RECORDS TO USE section start

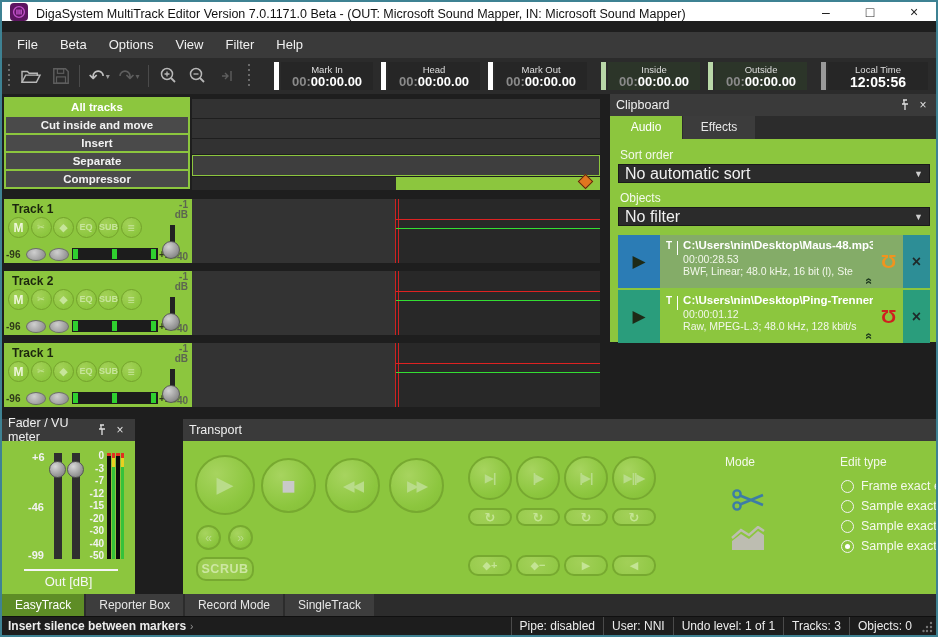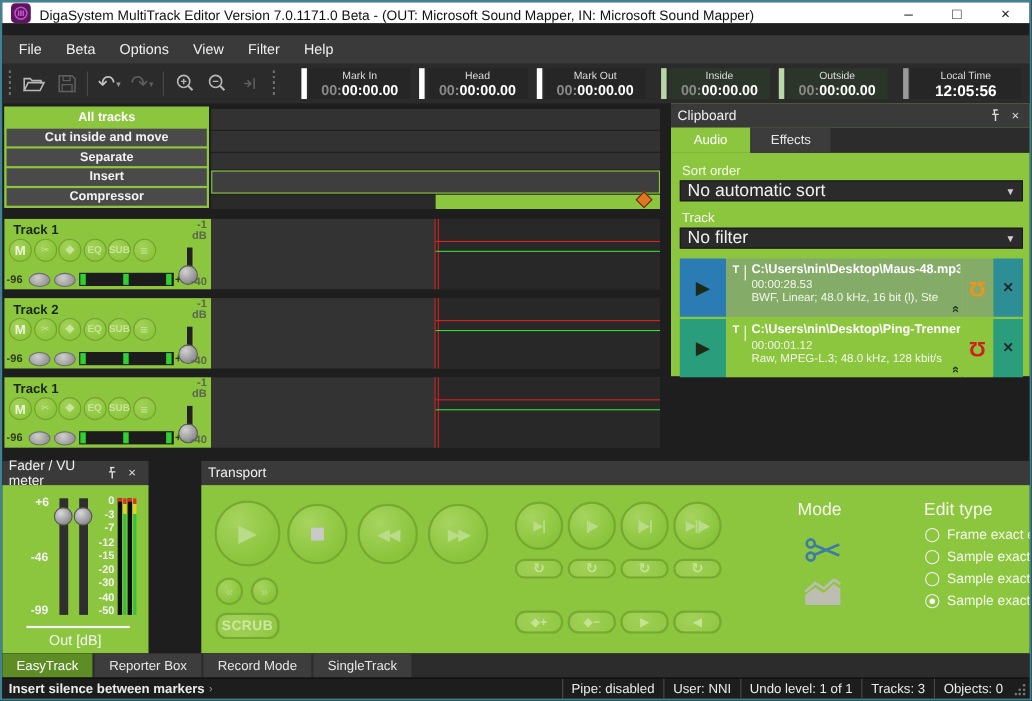--- a/index.html
+++ b/index.html
@@ -123,21 +123,21 @@
   .circlebtn{position:absolute;border-radius:50%;background:radial-gradient(circle at 35% 30%,#a7d45f,#8cc63e 65%,#84bc38);border:2px solid #77a930;display:flex;align-items:center;justify-content:center;color:#b9dc8a;}
   .big{width:60px;height:60px;font-size:22px;}
   .med{width:55px;height:55px;font-size:15px;letter-spacing:-2px;}
   .skip{width:44px;height:44px;font-size:12px;font-weight:bold;letter-spacing:-1px;}
   .small{width:25px;height:25px;font-size:12px;}
   .stopglyph{color:#c9c9c9;font-size:24px;line-height:1;}
   .pill{position:absolute;border-radius:10px;background:radial-gradient(circle at 35% 30%,#a2d058,#8fc743);border:2px solid #77a930;display:flex;align-items:center;justify-content:center;color:#c4e494;}
   .looppill{width:44px;height:18px;font-size:13px;font-weight:bold;}
   .editpill{width:44px;height:21px;font-size:11px;font-weight:bold;}
   .scrubpill{width:58px;height:24px;font-size:12.5px;font-weight:bold;letter-spacing:0.5px;color:#cde7a2;}
-  .modelabel,.editlabel{position:absolute;color:#f4f9ec;font-size:16px;}
+  .modelabel,.editlabel{position:absolute;color:#f4f9ec;font-size:12px;}
   .radio{position:absolute;display:flex;align-items:center;white-space:nowrap;}
   .rcircle{width:13px;height:13px;border-radius:50%;border:1.5px solid #f2f2f2;margin-right:7px;position:relative;flex:none;}
   .rcircle.sel::after{content:"";position:absolute;left:3px;top:3px;width:5px;height:5px;border-radius:50%;background:#ffffff;}
   .rlabel{color:#f4f9ec;font-size:12.5px;}
   
   .bottomtabs{position:absolute;left:0;top:592px;width:934px;height:22px;background:#2c2c2c;display:flex;}
   .btab{height:22px;line-height:22px;padding:0 13px;font-size:12px;color:#e6e6e6;background:#3d3d3d;margin-right:2px;}
   .btab.active{background:#5e8d26;color:#ffffff;}
   .statusbar{position:absolute;left:0;top:614px;width:934px;height:19px;background:#1d1d1d;display:flex;align-items:center;border-top:1px solid #101010;}
   .statusleft{color:#ececec;font-size:12px;font-weight:bold;padding-left:6px;}
@@ -265,22 +265,22 @@
             <span class="tlabel">Local Time</span>
             <span class="tval">12:05:56</span>
           </span>
       </span>
     </div>
   </div>
 
   <div class="actions">
     <div class="actrow active">All tracks</div>
     <div class="actrow">Cut inside and move</div>
+    <div class="actrow">Insert</div>
     <div class="actrow">Separate</div>
-    <div class="actrow">Insert</div>
     <div class="actrow">Compressor</div>
   </div>
 
   <div class="uptl">
     <div class="uprow" style="top:2px;height:19px;"></div>
     <div class="uprow" style="top:22px;height:19px;"></div>
     <div class="uprow" style="top:42px;height:15px;"></div>
     <div class="uprow bordered" style="top:58px;height:21px;"></div>
     <div class="splitrow" style="top:80px;height:13px;">
       <span class="split-dark"></span>
@@ -403,21 +403,21 @@
     <div class="cliptabs">
       <span class="cliptab active">Audio</span>
       <span class="cliptab">Effects</span>
     </div>
     <div class="clipbody">
       <div class="fldlabel">Sort order</div>
       <div class="dropdown">
         <span class="dv">No automatic sort</span>
           <span class="caret">▼</span>
       </div>
-      <div class="fldlabel" style="margin-top:8px;">Track</div>
+      <div class="fldlabel" style="margin-top:8px;">Objects</div>
       <div class="dropdown">
         <span class="dv">No filter</span>
           <span class="caret">▼</span>
       </div>
       <div class="entries">
         <div class="entry e1">
           <span class="eplay">▶</span>
           <span class="emid">
             <span class="eprefix">T</span>
               <span class="ebar"></span>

RECORDS TO USE section end

PROBLEM DETAILS: Copy the entries exactly. Leave the pictures out.

COMPLETED TASK:
--- a/index.html
+++ b/index.html
@@ -123,21 +123,21 @@
   .circlebtn{position:absolute;border-radius:50%;background:radial-gradient(circle at 35% 30%,#a7d45f,#8cc63e 65%,#84bc38);border:2px solid #77a930;display:flex;align-items:center;justify-content:center;color:#b9dc8a;}
   .big{width:60px;height:60px;font-size:22px;}
   .med{width:55px;height:55px;font-size:15px;letter-spacing:-2px;}
   .skip{width:44px;height:44px;font-size:12px;font-weight:bold;letter-spacing:-1px;}
   .small{width:25px;height:25px;font-size:12px;}
   .stopglyph{color:#c9c9c9;font-size:24px;line-height:1;}
   .pill{position:absolute;border-radius:10px;background:radial-gradient(circle at 35% 30%,#a2d058,#8fc743);border:2px solid #77a930;display:flex;align-items:center;justify-content:center;color:#c4e494;}
   .looppill{width:44px;height:18px;font-size:13px;font-weight:bold;}
   .editpill{width:44px;height:21px;font-size:11px;font-weight:bold;}
   .scrubpill{width:58px;height:24px;font-size:12.5px;font-weight:bold;letter-spacing:0.5px;color:#cde7a2;}
-  .modelabel,.editlabel{position:absolute;color:#f4f9ec;font-size:16px;}
+  .modelabel,.editlabel{position:absolute;color:#f4f9ec;font-size:12px;}
   .radio{position:absolute;display:flex;align-items:center;white-space:nowrap;}
   .rcircle{width:13px;height:13px;border-radius:50%;border:1.5px solid #f2f2f2;margin-right:7px;position:relative;flex:none;}
   .rcircle.sel::after{content:"";position:absolute;left:3px;top:3px;width:5px;height:5px;border-radius:50%;background:#ffffff;}
   .rlabel{color:#f4f9ec;font-size:12.5px;}
   
   .bottomtabs{position:absolute;left:0;top:592px;width:934px;height:22px;background:#2c2c2c;display:flex;}
   .btab{height:22px;line-height:22px;padding:0 13px;font-size:12px;color:#e6e6e6;background:#3d3d3d;margin-right:2px;}
   .btab.active{background:#5e8d26;color:#ffffff;}
   .statusbar{position:absolute;left:0;top:614px;width:934px;height:19px;background:#1d1d1d;display:flex;align-items:center;border-top:1px solid #101010;}
   .statusleft{color:#ececec;font-size:12px;font-weight:bold;padding-left:6px;}
@@ -265,22 +265,22 @@
             <span class="tlabel">Local Time</span>
             <span class="tval">12:05:56</span>
           </span>
       </span>
     </div>
   </div>
 
   <div class="actions">
     <div class="actrow active">All tracks</div>
     <div class="actrow">Cut inside and move</div>
+    <div class="actrow">Insert</div>
     <div class="actrow">Separate</div>
-    <div class="actrow">Insert</div>
     <div class="actrow">Compressor</div>
   </div>
 
   <div class="uptl">
     <div class="uprow" style="top:2px;height:19px;"></div>
     <div class="uprow" style="top:22px;height:19px;"></div>
     <div class="uprow" style="top:42px;height:15px;"></div>
     <div class="uprow bordered" style="top:58px;height:21px;"></div>
     <div class="splitrow" style="top:80px;height:13px;">
       <span class="split-dark"></span>
@@ -403,21 +403,21 @@
     <div class="cliptabs">
       <span class="cliptab active">Audio</span>
       <span class="cliptab">Effects</span>
     </div>
     <div class="clipbody">
       <div class="fldlabel">Sort order</div>
       <div class="dropdown">
         <span class="dv">No automatic sort</span>
           <span class="caret">▼</span>
       </div>
-      <div class="fldlabel" style="margin-top:8px;">Track</div>
+      <div class="fldlabel" style="margin-top:8px;">Objects</div>
       <div class="dropdown">
         <span class="dv">No filter</span>
           <span class="caret">▼</span>
       </div>
       <div class="entries">
         <div class="entry e1">
           <span class="eplay">▶</span>
           <span class="emid">
             <span class="eprefix">T</span>
               <span class="ebar"></span>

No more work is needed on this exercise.